Dan-
I have a couple of papers (SEAC and SHA) that I have delivered on pit
icehouses. These were sometimes incorporated into other structures but not
residences per se - at least as far as I know. I also have many, many pages
of notes on icehouses, their use on the plantation, their use on farms,
types of icehouses, icehouses as landscape symbols, social symbols, the
possibility that they were used to store slave grown, owner purchased
produce, etc.
Archaeologically similar pits include tobacco barn ordering pits, true
cellars under houses, and "recycled holes" that were used to hide stills.
Talk to Lea Abbott on this list about stills. There are also interesting
references in the published literature to "caves" or pit houses dug by run
away slaves. In VA, pit icehouses were being used by some families as late
as the early decades of the 20th century. I didn't believe it either until
I ran into a guy who showed me his old family pit icehouse and told me about
having ice-cream made with ice from the icehouse. I then did a study of
temperatures then and now, and right around 1912 is when winters seem to get
warmer. I have documented one diary that gives quantities of ice retrieved
from ponds and makes other qualitative remarks on the weather, all of which
give a definite impression of colder 19th century winters. And I must be
right because I have it in an Excel chart!
I also published a very short note in Historical Archaeology about remnant
construction pits that are sometimes found under houses, near hearths, where
they were presumably used for clay for the hearth. This is also a location
in which hidey holes show up, and it may be that the use of the hidey hole
came from the use of old borrows for that purpose. The African American
Archaeology Newsletter had a series of articles and comments on sub-floor
pits around the Spring of 1991 issue, begun, I think, with Anne Yentsch's
Note on page 3 referencing storage cellars. In the same issue Larry McKee
reports on root cellars at the Hermitage. Then there are two more papers in
the next issue, Fall 1991, one more paper in the Spring 1992 issue.

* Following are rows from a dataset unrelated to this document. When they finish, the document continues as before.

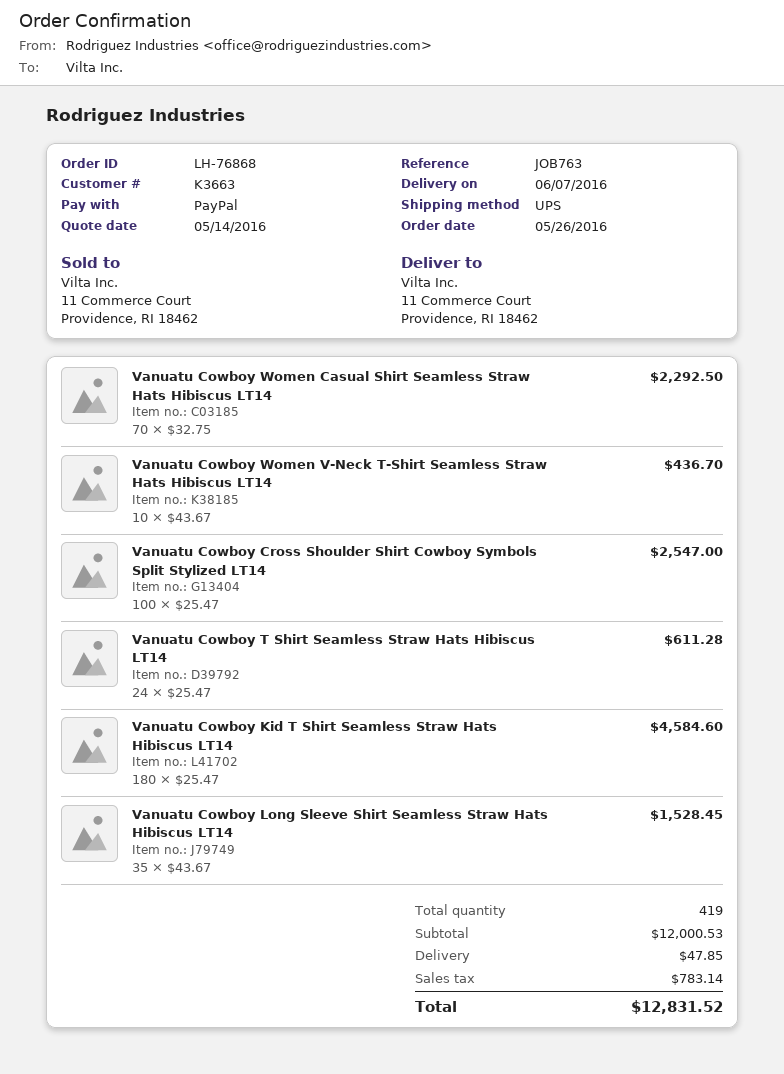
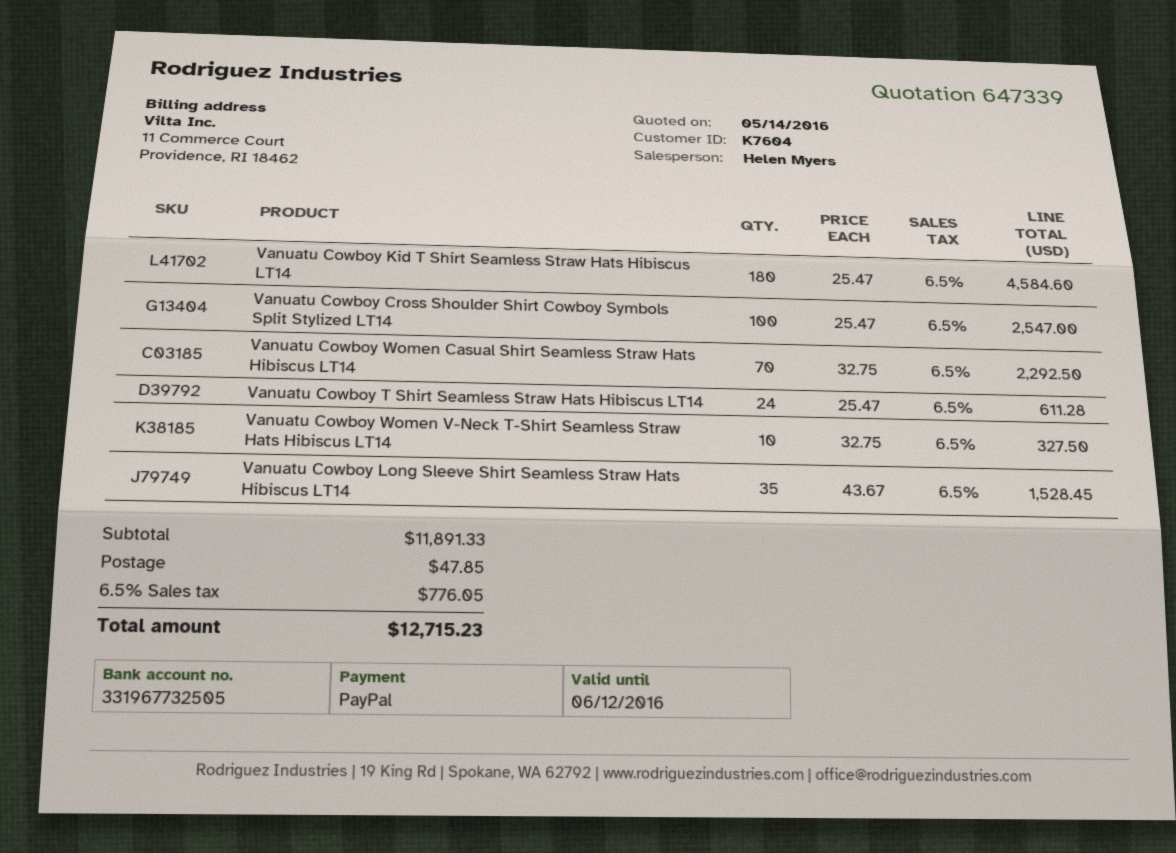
customer number: K3663 -> K7604
Vanuatu Cowboy Women V-Neck T-Shirt Seamless Straw Hats Hibiscus LT14: 10 x 43.67 = 436.70 -> 10 x 32.75 = 327.50
subtotal: 12000.53 -> 11891.33
tax: 783.14 -> 776.05
total: 12831.52 -> 12715.23

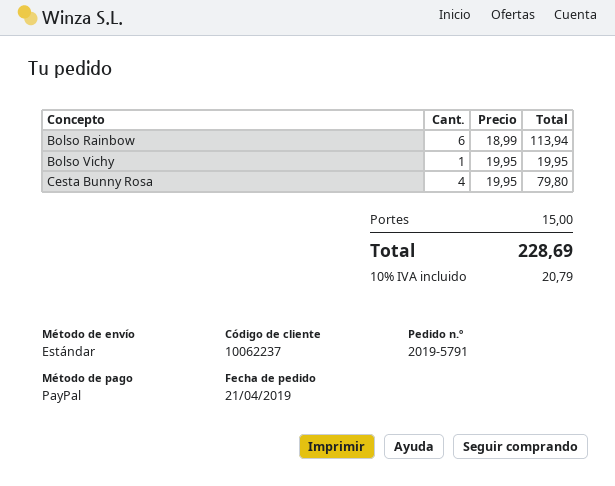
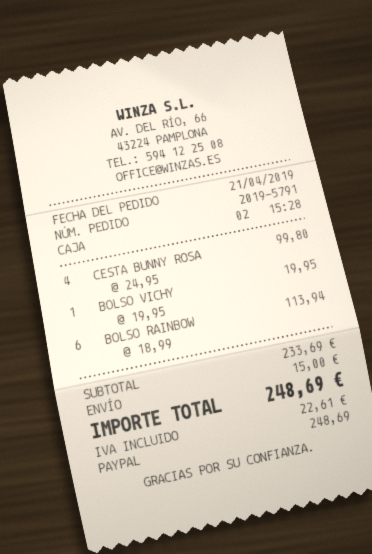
Cesta Bunny Rosa: 4 x 19.95 = 79.80 -> 4 x 24.95 = 99.80
tax: 20.79 -> 22.61
total: 228.69 -> 248.69

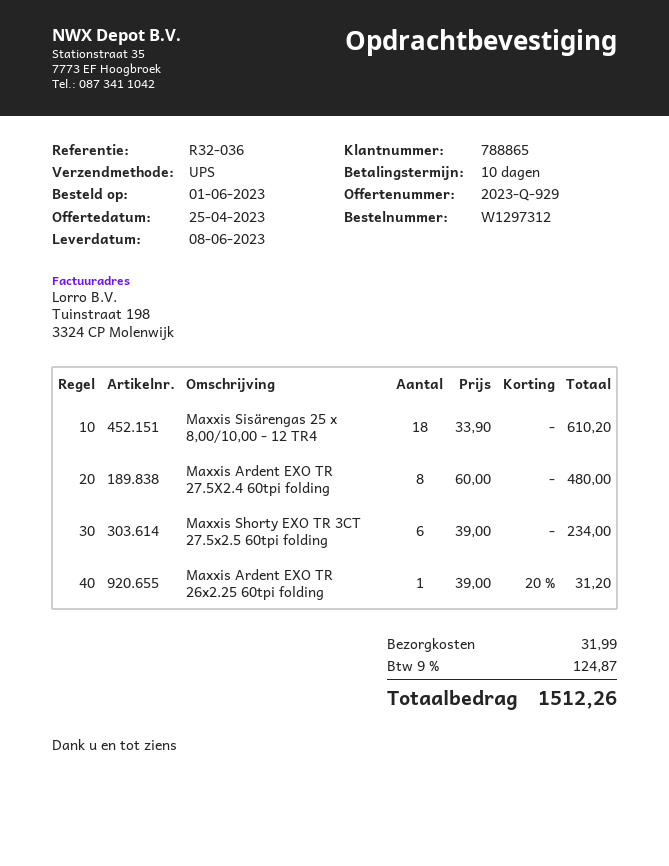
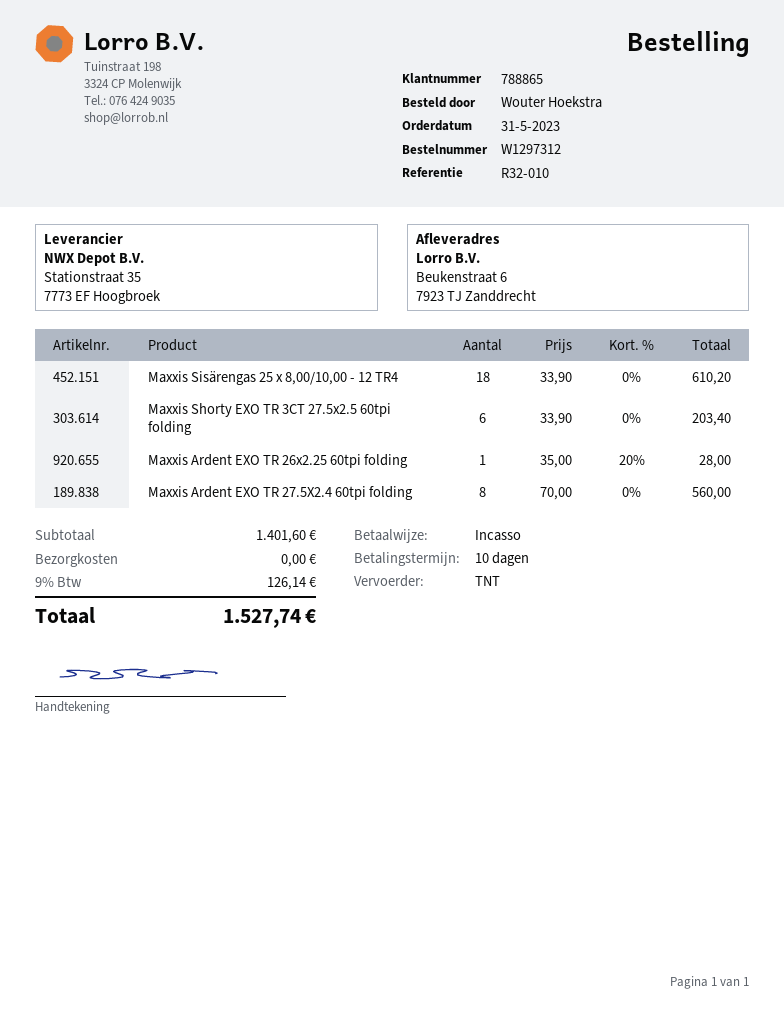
order date: 2023-06-01 -> 2023-05-31
reference: R32-036 -> R32-010
shipping method: UPS -> TNT
Maxxis Ardent EXO TR 27.5X2.4 60tpi folding: 8 x 60.00 = 480.00 -> 8 x 70.00 = 560.00
Maxxis Shorty EXO TR 3CT 27.5x2.5 60tpi folding: 6 x 39.00 = 234.00 -> 6 x 33.90 = 203.40
Maxxis Ardent EXO TR 26x2.25 60tpi folding: 1 x 39.00 - 20% = 31.20 -> 1 x 35.00 - 20% = 28.00
shipping: 31.99 -> 0.00
tax: 9% = 124.87 -> 9% = 126.14
total: 1512.26 -> 1527.74

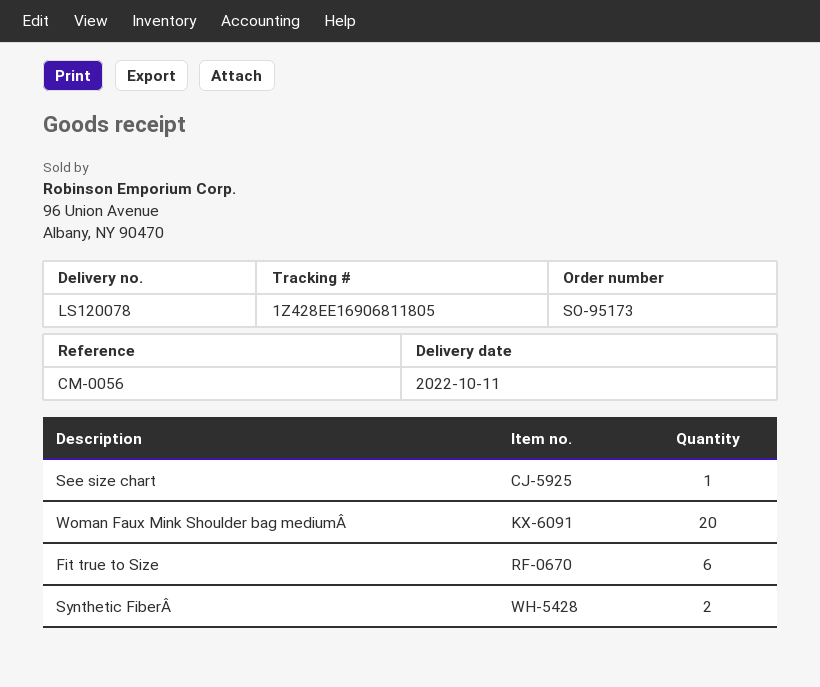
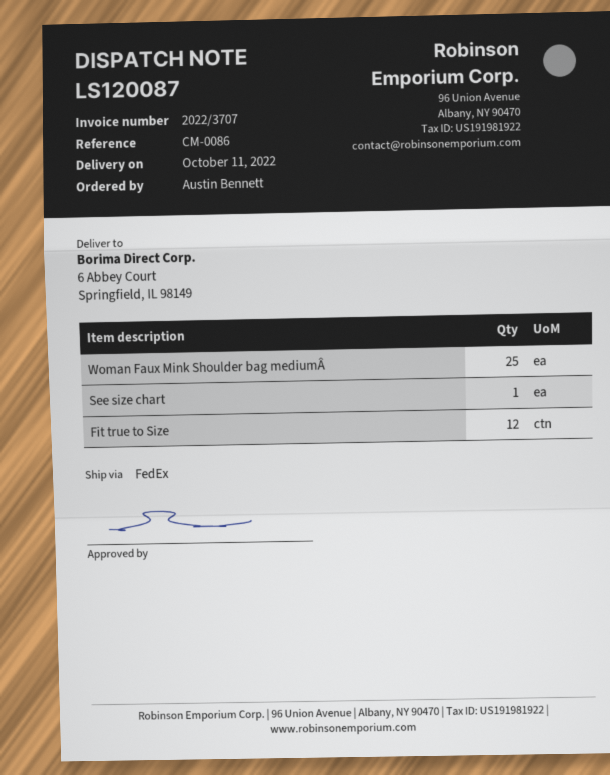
delivery note number: LS120078 -> LS120087
reference: CM-0056 -> CM-0086
Woman Faux Mink Shoulder bag mediumÂ: 20 -> 25
Fit true to Size: 6 -> 12
Synthetic FiberÂ: 2 -> none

I made
some comments to John Sprinkle who forwarded them on to the Newsletter,
Spring 1993. These are elaborated on in my notes published in Historical
Archaeology. There is also an on-line bibliography but I have lost the URL.
Hopefully, someone else will furnish it.
I will send you copies of what I have if it is not too far off your subject
and if it will help you, so write back and let me know.